Even so, there are teams that have used tools like Pact to perform contract
testing, ensuring their Mirage server and their production API never fall out
of sync. Even more exciting to me would be using something like Typescript to
verify the API contract at compile-time (also something that others have been
exploring).

As far as only running Mirage during development, the Ember addon does this
but we need to document how to do this in the general case. When you build
your app for production Mirage should not be in any application code, nor
should the miragejs library be included in your bundle. Webpack is capable of
this, we just need to document it.

Mirage is flexible enough to match any backend API – this is where it shines
in comparison to tools like json-server. With Mirage the goal is to mock out
your exact production API; its serializers and route handlers can be
customized to match any API format. Often teams using Mirage reach agreement
about the shape of their API beforehand, precisely so that the frontend team
can move and build the UI without having to wait on the API to be ready.
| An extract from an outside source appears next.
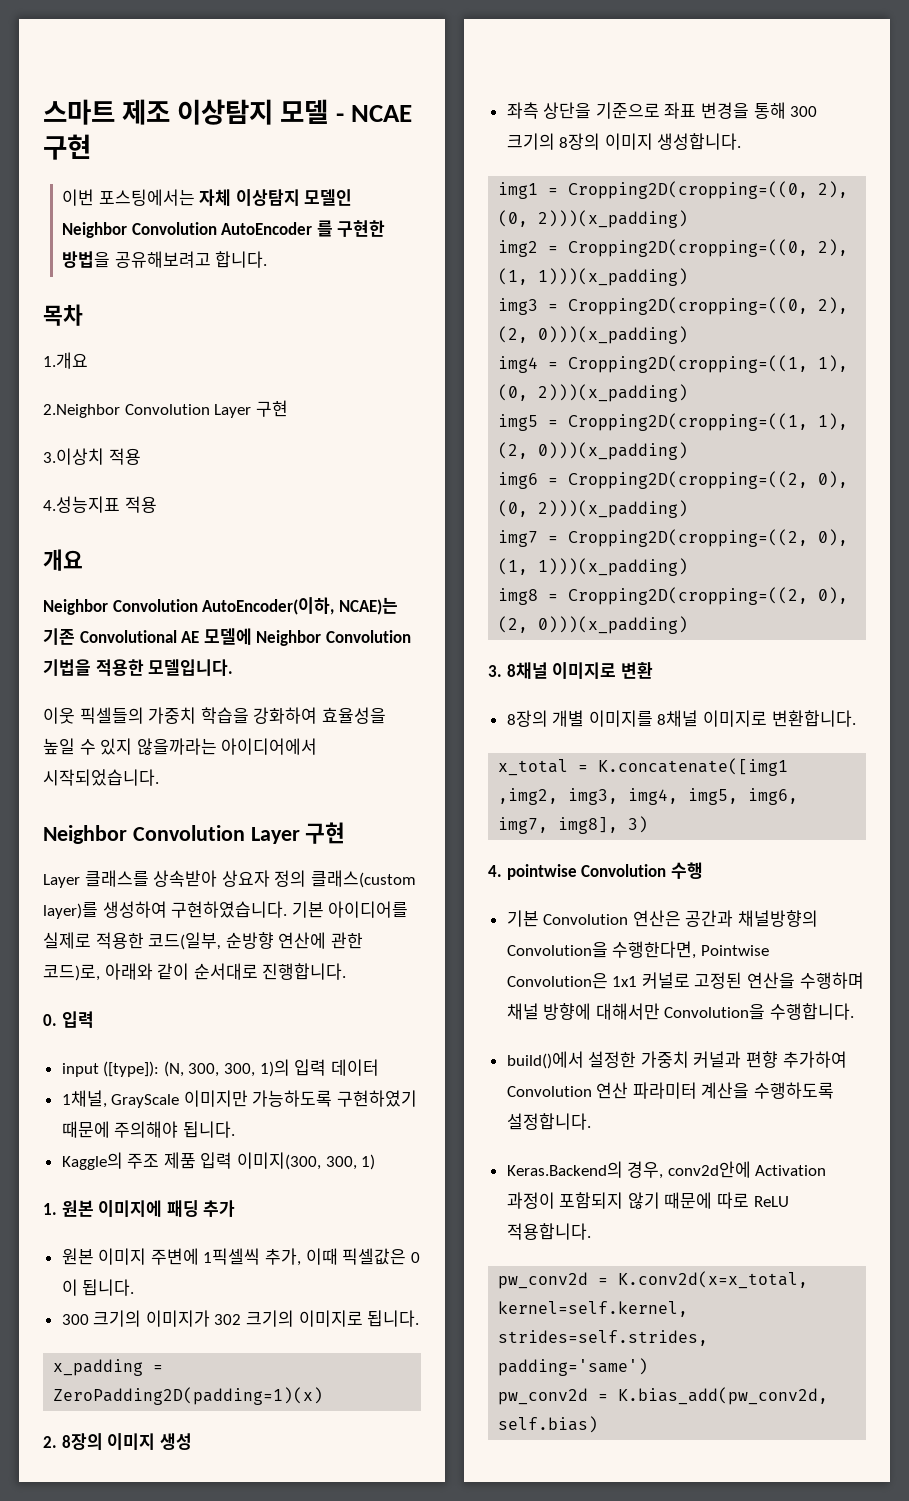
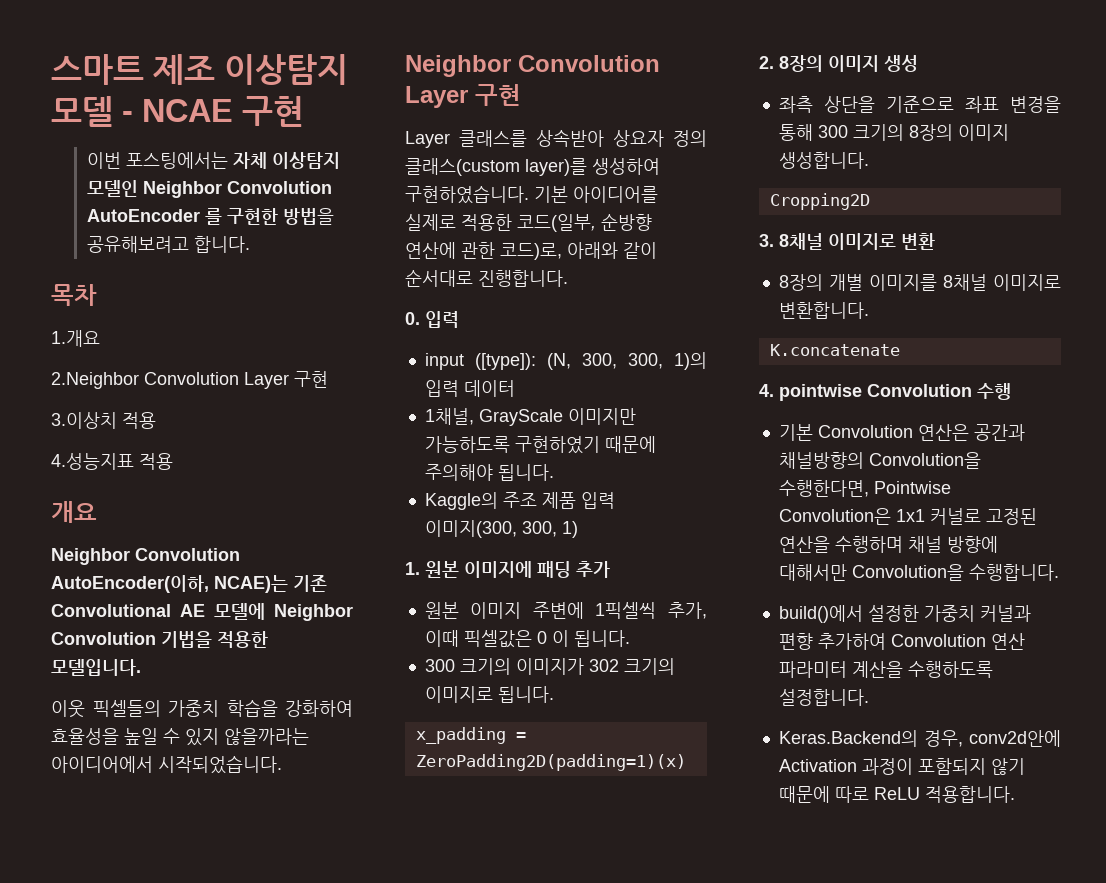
[498,181,849,199] [498,210,689,228] [498,239,849,257] [498,268,689,286] [498,297,849,315] [498,326,689,344] [498,355,849,373] [498,384,689,402] [498,413,849,431] [498,442,689,460] [498,471,849,489] [498,500,689,518] [498,529,849,547] [498,558,689,576] [498,587,849,605] [498,616,689,634] img1 = Cropping2D(cropping=((0, 2), (0, 2)))(x_padding) // img2 = Cropping2D(cropping=((0, 2), (1, 1)))(x_padding) // img3 = Cropping2D(cropping=((0, 2), (2, 0)))(x_padding) // img4 = Cropping2D(cropping=((1, 1), (0, 2)))(x_padding) // img5 = Cropping2D(cropping=((1, 1), (2, 0)))(x_padding) // img6 = Cropping2D(cropping=((2, 0), (0, 2)))(x_padding) // img7 = Cropping2D(cropping=((2, 0), (1, 1)))(x_padding) // img8 = Cropping2D(cropping=((2, 0), (2, 0)))(x_padding) -> [769,193,870,210] Cropping2D
[498,758,789,776] [498,788,799,805] [498,816,649,834] x_total = K.concatenate([img1 ,img2, img3, img4, img5, img6, img7, img8], 3) -> [769,344,900,356] K.concatenate
[498,1271,809,1289] [498,1301,689,1317] [498,1330,709,1346] [498,1358,649,1376] [498,1387,829,1405] [498,1416,599,1433] // pw_conv2d = K.conv2d(x=x_total, kernel=self.kernel, strides=self.strides, padding='same') // pw_conv2d = K.bias_add(pw_conv2d, self.bias) -> (1015, 794) none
Indeed, Mirage can even be thought of as a communication tool that helps
impose conventions and consistency on the API layer, making both the frontend
developers and the backend developers happier.

------
ravenstine
Mirage is a staple of Ember development. It's one of those things I didn't
realize I was missing until I learned it, and now I can't imagine not using
it(at least in early development). I kinda didn't realize I could use it
outside of Ember CLI, so this is pretty cool.

------
holler
I've used mirage extensively throughout the past 5+ years across multiple
projects/teams and it truly is a great tool. In a recent project we had
multiple "scenarios" defined that represented different high-level states of
the app. We added a page that allowed switching between the scenarios during
local development and it was a huge boon to productivity, while also allowing
us to write certain automated smoke tests that otherwise would have been more
cumbersome with e.g. selenium.

Working on a React project recently, I was surprised that there wasn't an
option like mirage, but now that there is, I highly recommend it!

------
zackify
I would rather make a component that takes data as props.

Now make a component on top that runs a network request and injects the
network response into it.

Now you have a reusable component independent of the api. Your network
function can be tested individually. Your top level component doesn’t need
testing as that is the part that would be mocked.

You can now test your actual component without any mocking.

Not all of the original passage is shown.